Os meus amigos ficaram rindo à beça da minha cara e eu não entendia porque, grande destruidor de rodízios que eu era!
          Chegado o dito cujo fui logo me espantando! O tal Taubão era um taubão mesmo!
          Um taubão de madeira do tamanho do casco de uma tartaruga marinha! Das grandes.
          A maminha tripudiava, sobrando pelos bordos.
          Engoli em seco e comecei a devassa, sem perder a pose mas já perdendo a esperança.
          Cheguei a dez por cento da maminha, pedindo pelo amor de Deus que me fizessem companhia. Nada. Tive que dar o braço a torcer e pagar a conta, que era o combinado se acaso eu falhasse.
          Depois de alguns meses eu soube que o Taubão fechou. Foi à falência pois os Caruaruenses detonavam demais à mesa!
          O monte do Pascoal a tudo perscrutava. É um monte imponente, de pedra que de qualquer local da cidade se avista. Parece um galo na cuca, embora gracioso e onipresente.

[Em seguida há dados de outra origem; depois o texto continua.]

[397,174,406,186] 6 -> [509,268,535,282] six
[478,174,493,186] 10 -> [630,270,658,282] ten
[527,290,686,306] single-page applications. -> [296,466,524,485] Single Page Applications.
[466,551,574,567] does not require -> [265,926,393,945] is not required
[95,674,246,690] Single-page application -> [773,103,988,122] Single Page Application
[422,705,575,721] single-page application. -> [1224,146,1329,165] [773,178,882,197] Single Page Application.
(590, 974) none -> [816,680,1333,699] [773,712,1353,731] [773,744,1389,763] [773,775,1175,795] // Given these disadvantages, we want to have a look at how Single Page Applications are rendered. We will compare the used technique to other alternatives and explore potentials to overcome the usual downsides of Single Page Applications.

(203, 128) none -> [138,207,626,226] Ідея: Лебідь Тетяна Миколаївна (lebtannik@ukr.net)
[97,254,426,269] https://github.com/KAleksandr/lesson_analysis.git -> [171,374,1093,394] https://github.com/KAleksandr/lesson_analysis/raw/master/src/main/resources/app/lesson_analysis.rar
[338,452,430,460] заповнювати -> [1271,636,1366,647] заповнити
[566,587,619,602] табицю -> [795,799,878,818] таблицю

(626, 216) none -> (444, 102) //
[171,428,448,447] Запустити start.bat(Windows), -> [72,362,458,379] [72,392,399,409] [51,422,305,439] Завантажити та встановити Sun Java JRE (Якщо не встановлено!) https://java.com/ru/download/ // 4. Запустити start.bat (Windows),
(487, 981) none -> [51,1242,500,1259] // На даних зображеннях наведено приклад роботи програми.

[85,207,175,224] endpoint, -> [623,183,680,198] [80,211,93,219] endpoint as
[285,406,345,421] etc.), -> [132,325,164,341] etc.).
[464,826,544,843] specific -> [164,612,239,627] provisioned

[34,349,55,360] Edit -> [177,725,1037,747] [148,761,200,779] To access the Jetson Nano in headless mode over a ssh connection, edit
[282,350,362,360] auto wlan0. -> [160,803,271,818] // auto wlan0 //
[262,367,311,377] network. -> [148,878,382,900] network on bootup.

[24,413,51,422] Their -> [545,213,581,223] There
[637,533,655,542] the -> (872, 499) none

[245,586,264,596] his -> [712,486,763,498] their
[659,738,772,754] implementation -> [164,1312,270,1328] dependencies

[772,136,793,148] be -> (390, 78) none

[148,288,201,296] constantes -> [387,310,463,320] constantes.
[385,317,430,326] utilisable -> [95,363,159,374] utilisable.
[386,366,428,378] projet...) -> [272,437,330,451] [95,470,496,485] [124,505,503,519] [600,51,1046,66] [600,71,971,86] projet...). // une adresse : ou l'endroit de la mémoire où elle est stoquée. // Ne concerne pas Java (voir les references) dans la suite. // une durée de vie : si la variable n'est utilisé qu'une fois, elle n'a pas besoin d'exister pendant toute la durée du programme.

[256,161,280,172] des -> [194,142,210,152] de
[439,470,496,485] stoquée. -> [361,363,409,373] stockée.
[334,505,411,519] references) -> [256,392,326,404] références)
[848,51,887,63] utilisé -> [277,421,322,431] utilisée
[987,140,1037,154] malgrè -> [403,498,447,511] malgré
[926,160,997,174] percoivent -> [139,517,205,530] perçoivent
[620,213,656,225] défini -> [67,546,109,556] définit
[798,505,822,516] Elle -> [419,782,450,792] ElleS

Na noite, quando se ilumina, parece uma árvore de natal gigantesca brotando do agreste.
          Fizemos, mais uma vez, o velho tour aos pontos marcantes.
          Passamos pela Radio difusora — marco da radiofonia pernambucana e, quiçá, brasileira , circundamos o estádio do Central Esporte Clube e procuramos um bar qualquer para tomarmos um refrigerante.
          Lá chegando avistamos dois repentistas que começavam os trabalhos.
          Suas rimas improvisadas eram graciosas. Cada um que lançasse um desafio mais intrincado para que, o outro, respondesse no mesmo mote.
          Ambos eram espertos. Ambos eram muito bons.
          Um era mais moço.
          E seguiram assim, mote de lá, mote de cá, de vez em quando um dos dois mudava o mote. E os motes foram ficando mais intrincados e difíceis.
          O mais moço, afoito, começou a lançar motes pesados, mexendo com — digamos — a fidelidade da companheira do outro, com a hipotética dignidade do seu pai e da sua mãe, etc. e tal....
          O mais velho ia respondendo com um tirocínio formidável e, cada vez mais, deixando o mais moço encurralado no seu
próprio mote.
          Dentro em pouco o mais moço largou a viola de lado e partiu para cima do mais velho e ambos se atracaram no meio do salão para o espanto de alguns — como eu — e para o deleite da maioria.
          — Não se preocupe não, Doutor — disse-me um colega de lá — eles fazem isso toda a semana, nesse mesmo dia, nesse mesmo bar...
          Quando anoiteceu voltamos para a sociedade de medicina local, onde estávamos fazendo umas palestras, para o fechamento do seminário sobre o tal de câncer da mama.
          Na programação, a presença do prefeito, do representante do governador e a ilustríssima figura de Ariano Suassuna, que ali estaria, encerrando o plenário com uma das suas aulas espetáculo.
          Ariano brilhou intensamente nessa noite.
          Dele, a seguinte observação (ou mais ou menos essa):
          — Eu não quero morrer não! Morrer é uma coisa muito feia! Eu sei que sou um homem de setenta anos, mas eu juro que não quero morrer. A vida é uma coisa muito boa!
          Enquanto todos desatavam num riso amistoso, Ariano arremata:
          — É por isso que eu escrevo.